━━ Data section ━━

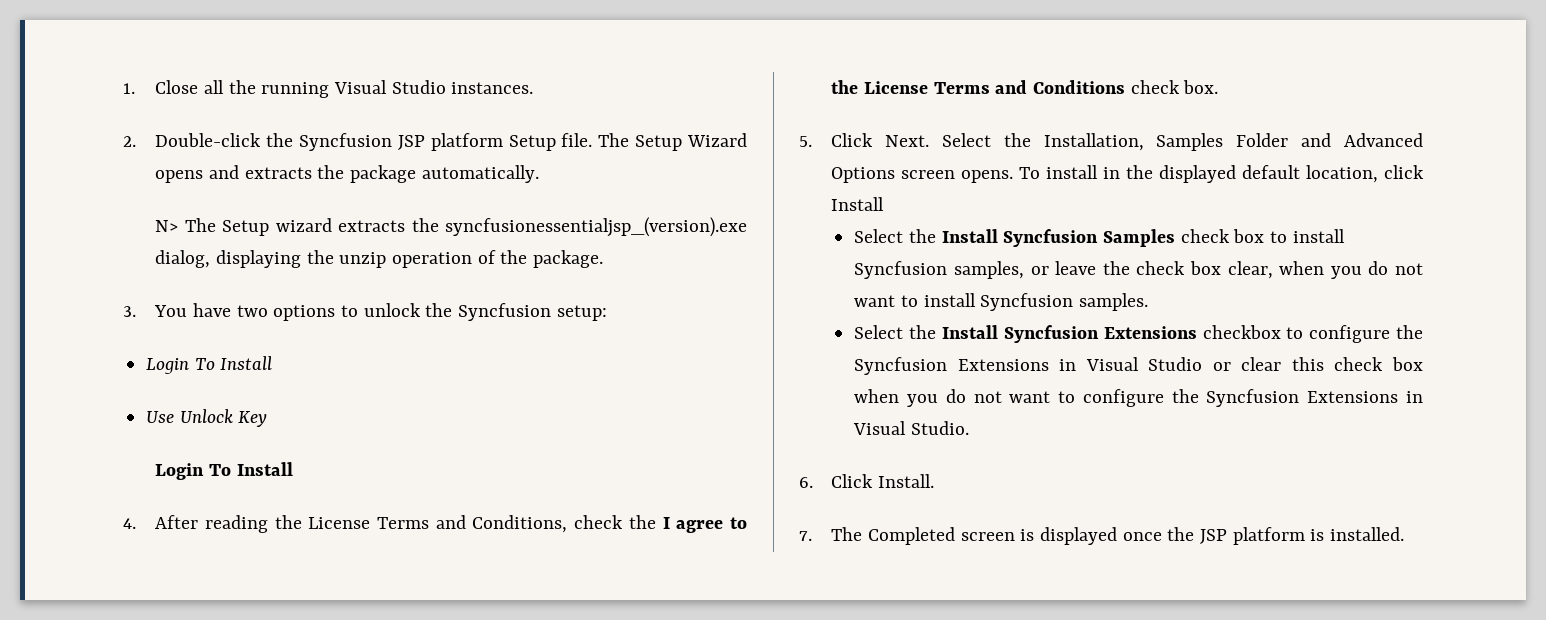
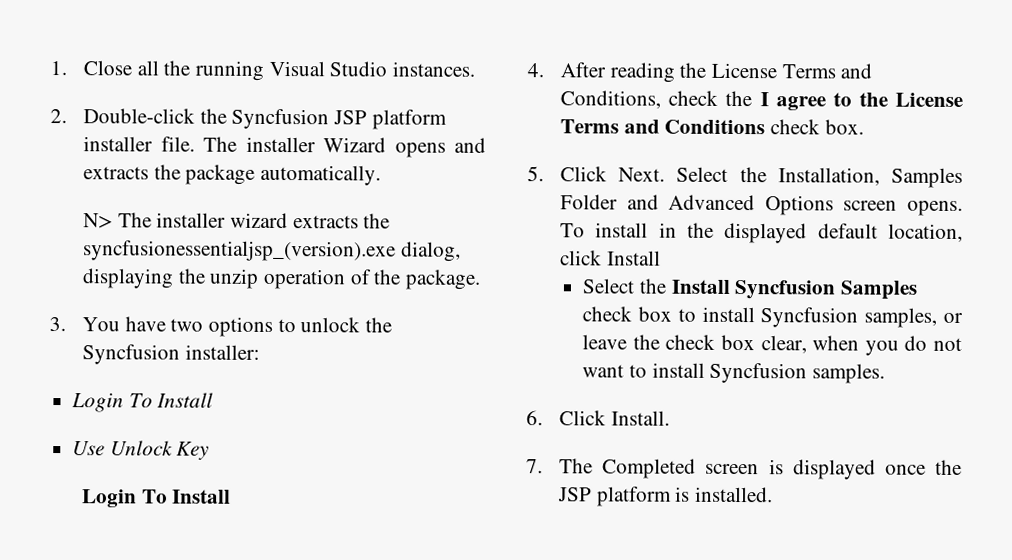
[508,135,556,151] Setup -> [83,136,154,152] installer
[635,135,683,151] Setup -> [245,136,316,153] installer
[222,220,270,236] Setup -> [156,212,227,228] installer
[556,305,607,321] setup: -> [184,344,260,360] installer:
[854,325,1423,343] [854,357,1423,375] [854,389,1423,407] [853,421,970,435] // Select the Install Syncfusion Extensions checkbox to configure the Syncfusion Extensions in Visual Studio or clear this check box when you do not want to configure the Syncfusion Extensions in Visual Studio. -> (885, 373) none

━━━
━━ Data section ━━

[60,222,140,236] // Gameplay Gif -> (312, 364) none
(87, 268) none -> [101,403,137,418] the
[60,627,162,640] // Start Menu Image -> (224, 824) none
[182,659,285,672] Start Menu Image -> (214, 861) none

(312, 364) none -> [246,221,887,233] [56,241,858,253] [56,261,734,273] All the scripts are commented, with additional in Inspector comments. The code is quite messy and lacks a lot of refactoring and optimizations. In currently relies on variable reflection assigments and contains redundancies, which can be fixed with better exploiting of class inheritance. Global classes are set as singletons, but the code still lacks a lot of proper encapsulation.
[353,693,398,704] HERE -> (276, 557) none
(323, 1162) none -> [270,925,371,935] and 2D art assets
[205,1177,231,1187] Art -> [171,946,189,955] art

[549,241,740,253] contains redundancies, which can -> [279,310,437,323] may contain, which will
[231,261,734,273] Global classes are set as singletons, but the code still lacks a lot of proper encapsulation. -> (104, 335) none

━━━
━━ Data section ━━

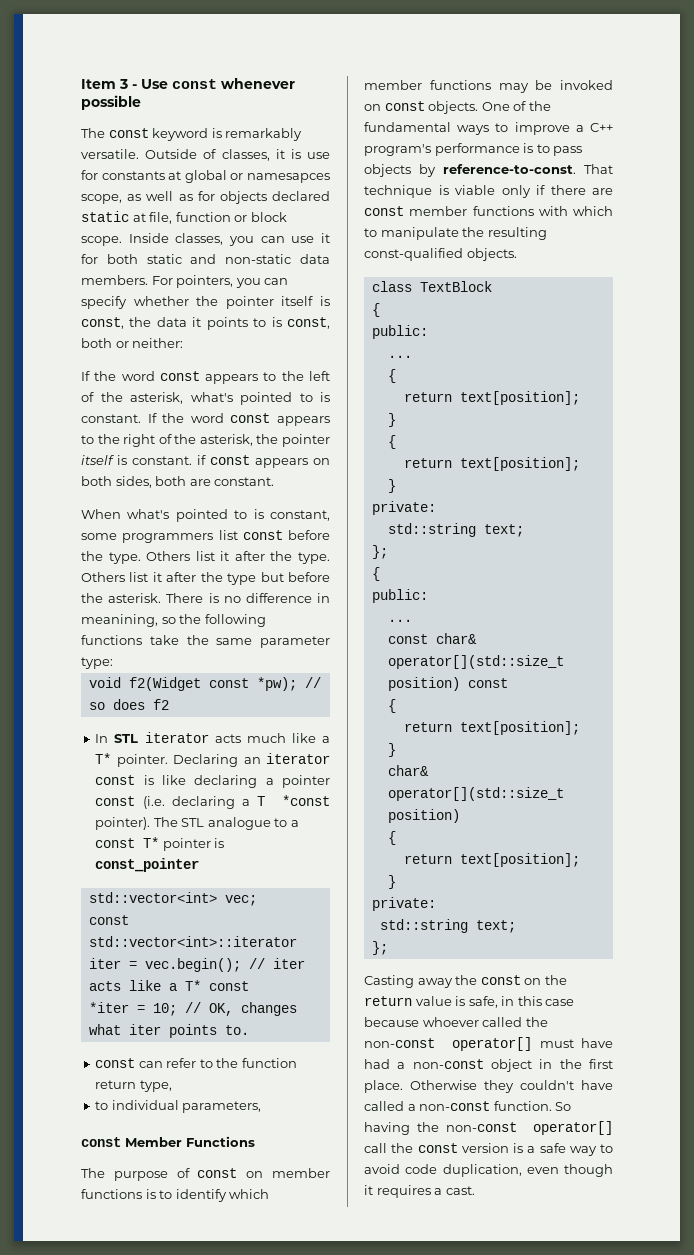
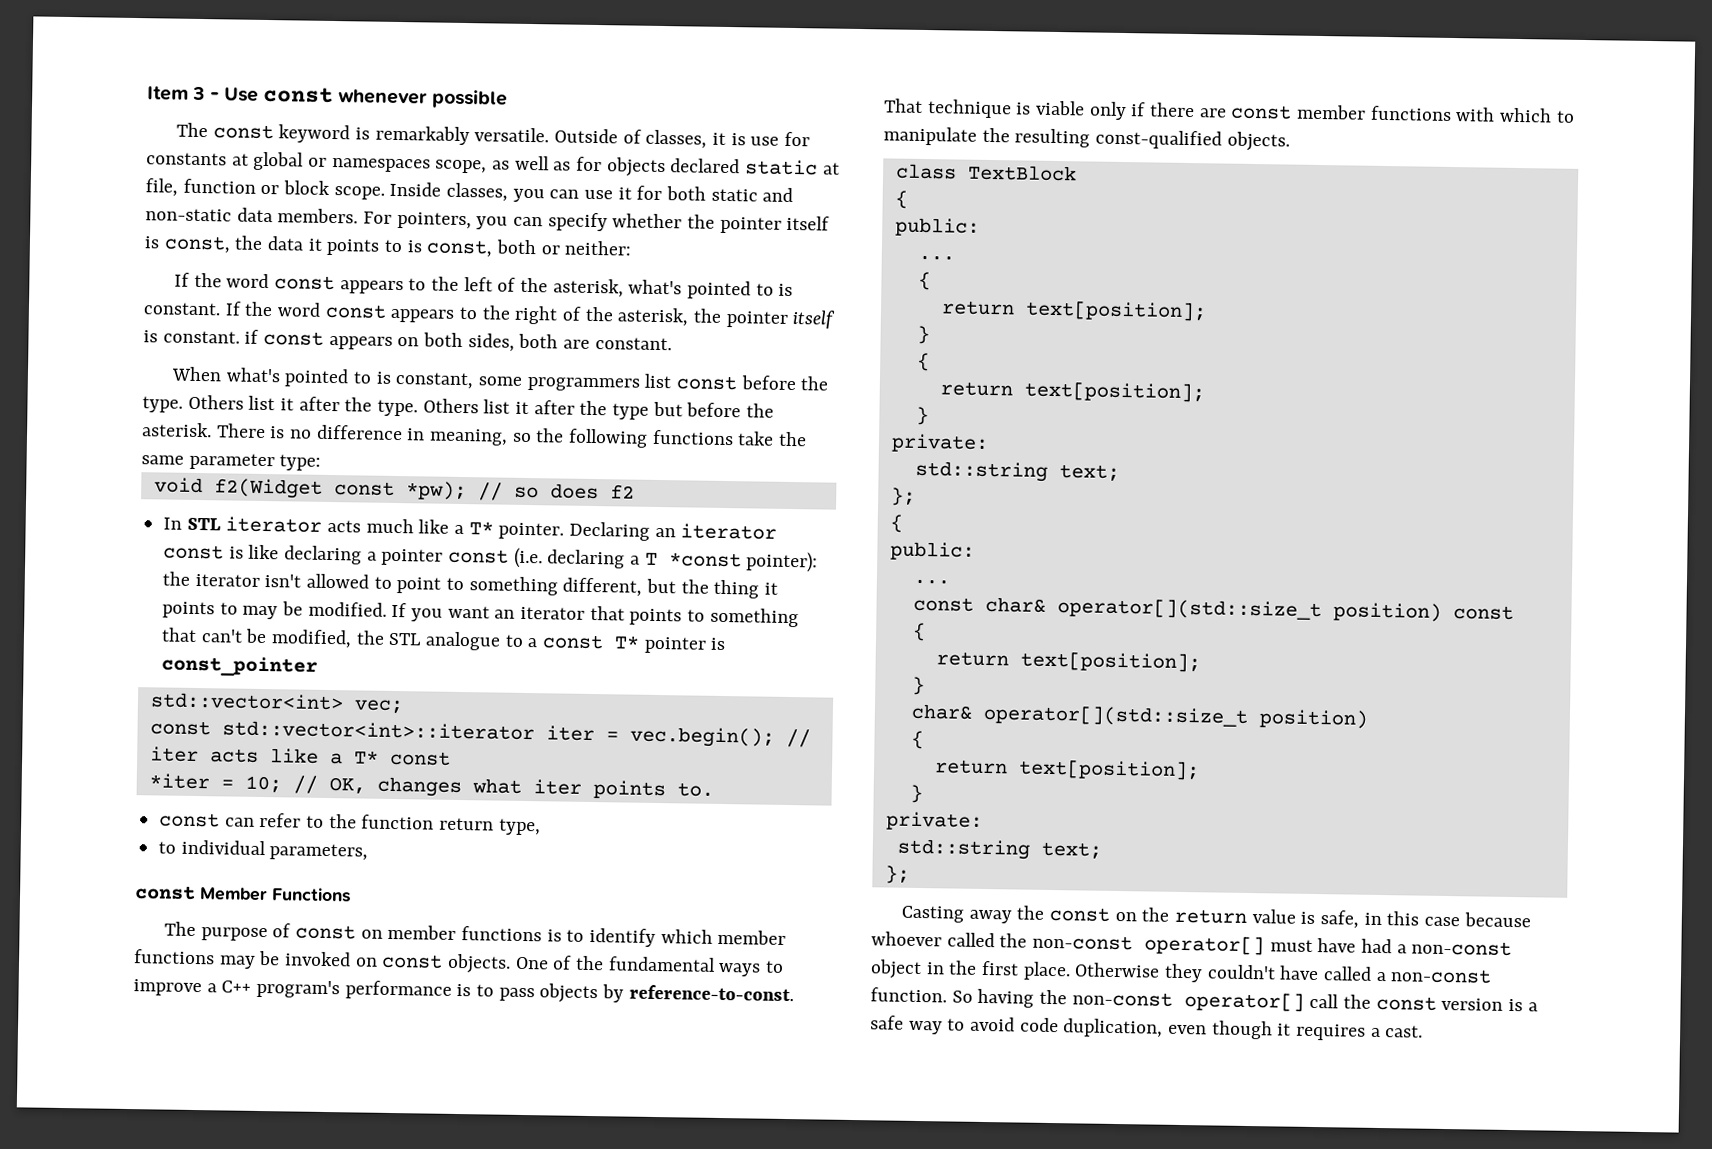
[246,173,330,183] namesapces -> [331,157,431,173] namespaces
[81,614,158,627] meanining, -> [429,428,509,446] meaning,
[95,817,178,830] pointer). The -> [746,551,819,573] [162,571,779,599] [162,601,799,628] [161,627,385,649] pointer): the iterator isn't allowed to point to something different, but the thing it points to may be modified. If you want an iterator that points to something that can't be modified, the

━━━

Transcribe the lines above between the line holding "[508,135,556,151] Setup ->" and the line holding "[556,305,607,321] setup: ->", inclusive, exactly as they stand and with nothing added.

[508,135,556,151] Setup -> [83,136,154,152] installer
[635,135,683,151] Setup -> [245,136,316,153] installer
[222,220,270,236] Setup -> [156,212,227,228] installer
[556,305,607,321] setup: -> [184,344,260,360] installer:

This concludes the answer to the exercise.